▸ Problem to solve
Whichever lines of the entries hold the word "font" should be identified and copied.

Top of Material provided

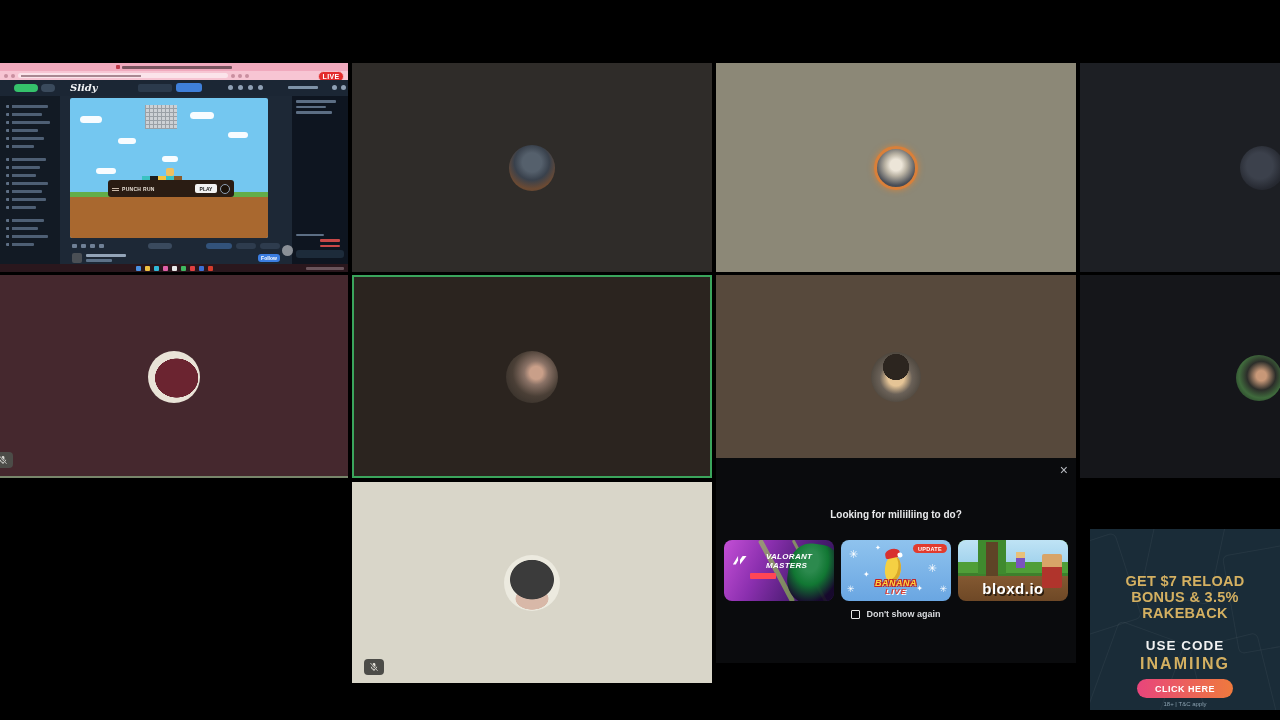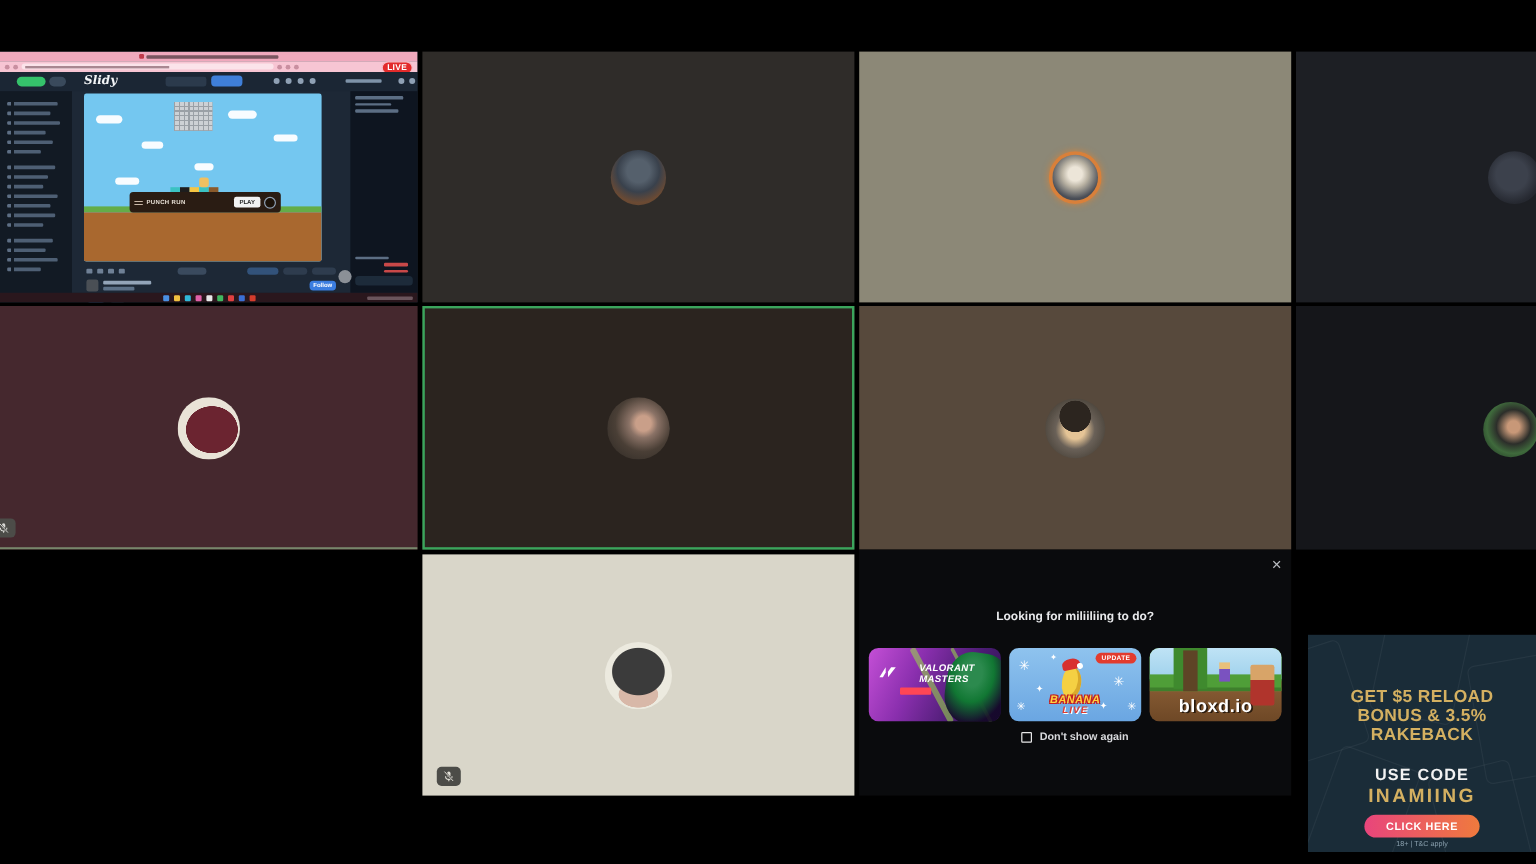--- a/index.html
+++ b/index.html
@@ -6,21 +6,21 @@
   body { background:#000; font-family:"Liberation Sans", sans-serif; }
   .stage { position:relative; width:1280px; height:720px; background:#000; overflow:hidden; }
 
   
   .topbar { position:absolute; top:0; left:0; width:1280px; height:17px; background:#0e0e0e;
             display:flex; align-items:center; justify-content:center; gap:5px; }
   .room-icon { width:8px; height:8px; border-radius:2px; background:linear-gradient(135deg,#8a8a8a,#4a4a4a); }
   .room-name { color:#cfcfcf; font-size:9px; font-weight:bold; letter-spacing:.2px; }
 
   
-  .tile { position:absolute; overflow:hidden; }
+  .tile { position:absolute; overflow:hidden;margin-top:20px; }
   .tileB { left:352px; top:43px;  width:360px; height:209px; background:#2f2c29; }
   .tileC { left:716px; top:43px;  width:360px; height:209px; background:#8c8877; }
   .tileD { left:1080px; top:43px; width:200px; height:209px; background:#1d1f24; }
   .tileE { left:0;     top:255px; width:348px; height:203px; background:#45282e; }
   .tileF { left:352px; top:255px; width:360px; height:203px; background:#2b241f; border:2px solid #3ba55c; }
   .tileG { left:716px; top:255px; width:360px; height:203px; background:#57493c; }
   .tileH { left:1080px; top:255px; width:200px; height:203px; background:#15161a; }
   .tileI { left:352px; top:462px; width:360px; height:201px; background:#d9d6c9; }
   .center-avatar { position:absolute; left:50%; top:50%; transform:translate(-50%,-50%); border-radius:50%; }
   .av { border-radius:50%; }
@@ -411,21 +411,21 @@
       <span class="dontshow-label">Don't show again</span>
     </div>
   </div>
 
   <div class="stake-ad">
     <span class="stake-card" style="left:-20px;top:10px;width:60px;height:90px;transform:rotate(-18deg);"></span>
     <span class="stake-card" style="left:60px;top:-30px;width:70px;height:100px;transform:rotate(12deg);"></span>
     <span class="stake-card" style="left:140px;top:20px;width:70px;height:100px;transform:rotate(-10deg);"></span>
     <span class="stake-card" style="left:10px;top:100px;width:70px;height:100px;transform:rotate(20deg);"></span>
     <span class="stake-card" style="left:110px;top:110px;width:70px;height:100px;transform:rotate(-14deg);"></span>
-    <div class="stake-line" style="top:44px;">GET $5 RELOAD</div>
+    <div class="stake-line" style="top:44px;">GET $7 RELOAD</div>
     <div class="stake-line" style="top:60px;">BONUS &amp; 3.5%</div>
     <div class="stake-line" style="top:76px;">RAKEBACK</div>
     <div class="stake-usecode">USE CODE</div>
     <div class="stake-code">INAMIING</div>
     <button class="stake-cta">CLICK HERE</button>
     <div class="stake-terms">18+ | T&amp;C apply</div>
   </div>
 
 </div>
 

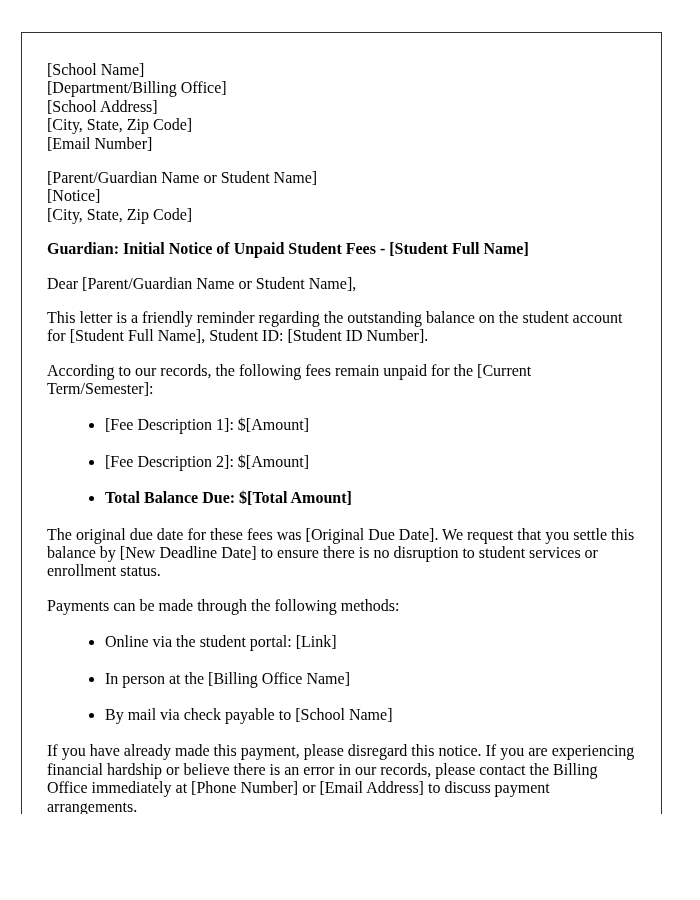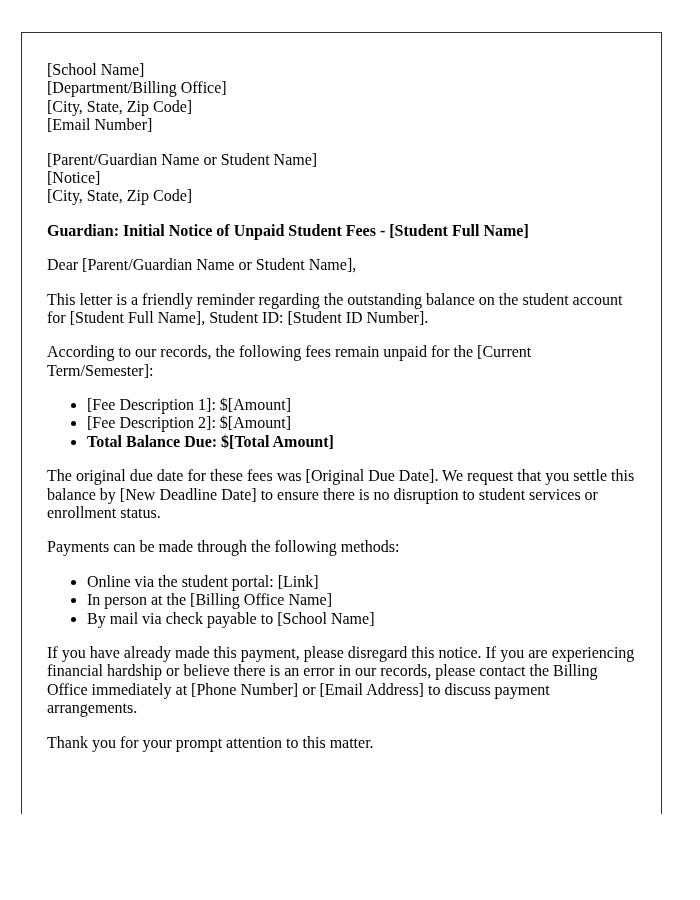--- a/index.html
+++ b/index.html
@@ -29,30 +29,31 @@
     overflow: hidden;
     background: #ffffff;
   }
   .para { margin: 16px 0; }
   .bold { font-weight: bold; }
   ul.plain-list {
     margin: 16px 0;
     padding-left: 40px;
     list-style-type: disc;
   }
-  ul.plain-list li { margin: 0; }
+  ul.plain-list li { margin: 18px; }
 </style>
 </head>
 <body>
 
 <div class="doc">
 
   <div class="para">
     <div>[School Name]</div>
     <div>[Department/Billing Office]</div>
+    <div>[School Address]</div>
     <div>[City, State, Zip Code]</div>
     <div>[Email Number]</div>
   </div>
 
   <div class="para">
     <div>[Parent/Guardian Name or Student Name]</div>
     <div>[Notice]</div>
     <div>[City, State, Zip Code]</div>
   </div>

Bottom of Material provided

▸ Solution for this exercise
   body { background:#000; font-family:"Liberation Sans", sans-serif; }
   .room-name { color:#cfcfcf; font-size:9px; font-weight:bold; letter-spacing:.2px; }
   .bold { font-weight: bold; }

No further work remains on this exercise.